### WHAT TO DO
Transcribe the records below exactly as they appear, omitting any pictures.
>>>>
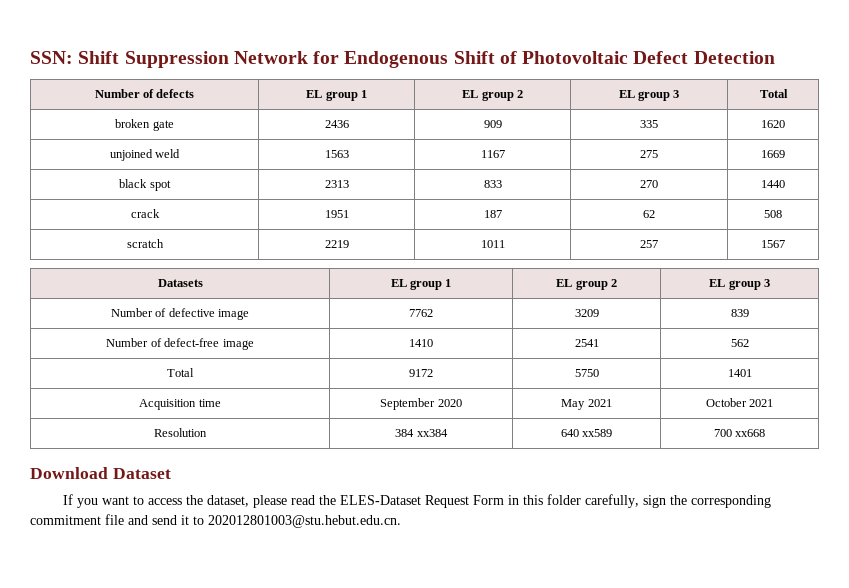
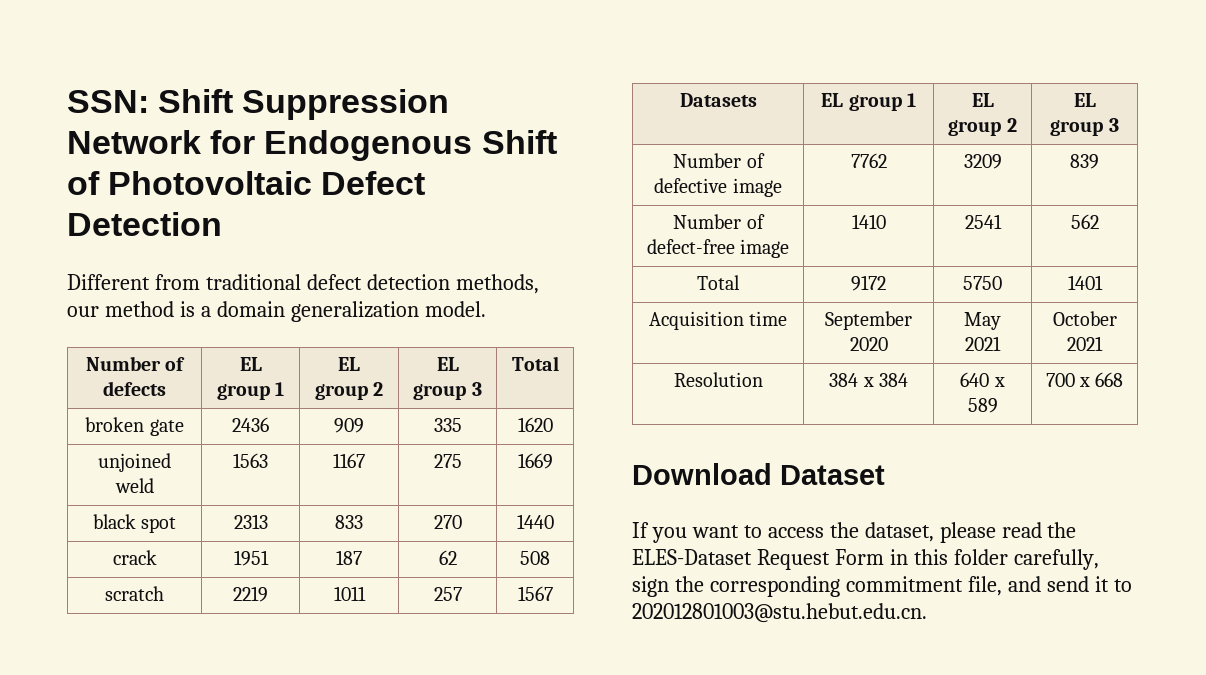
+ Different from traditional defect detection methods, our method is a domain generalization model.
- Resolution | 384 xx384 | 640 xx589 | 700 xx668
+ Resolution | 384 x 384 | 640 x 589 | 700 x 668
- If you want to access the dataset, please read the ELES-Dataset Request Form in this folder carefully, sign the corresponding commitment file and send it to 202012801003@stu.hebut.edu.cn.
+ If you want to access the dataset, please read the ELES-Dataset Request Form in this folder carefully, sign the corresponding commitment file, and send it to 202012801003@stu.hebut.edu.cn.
<<<<
### RESPONSE TO THIS TASK
+ Different from traditional defect detection methods, our method is a domain generalization model.
- Resolution | 384 xx384 | 640 xx589 | 700 xx668
+ Resolution | 384 x 384 | 640 x 589 | 700 x 668
- If you want to access the dataset, please read the ELES-Dataset Request Form in this folder carefully, sign the corresponding commitment file and send it to 202012801003@stu.hebut.edu.cn.
+ If you want to access the dataset, please read the ELES-Dataset Request Form in this folder carefully, sign the corresponding commitment file, and send it to 202012801003@stu.hebut.edu.cn.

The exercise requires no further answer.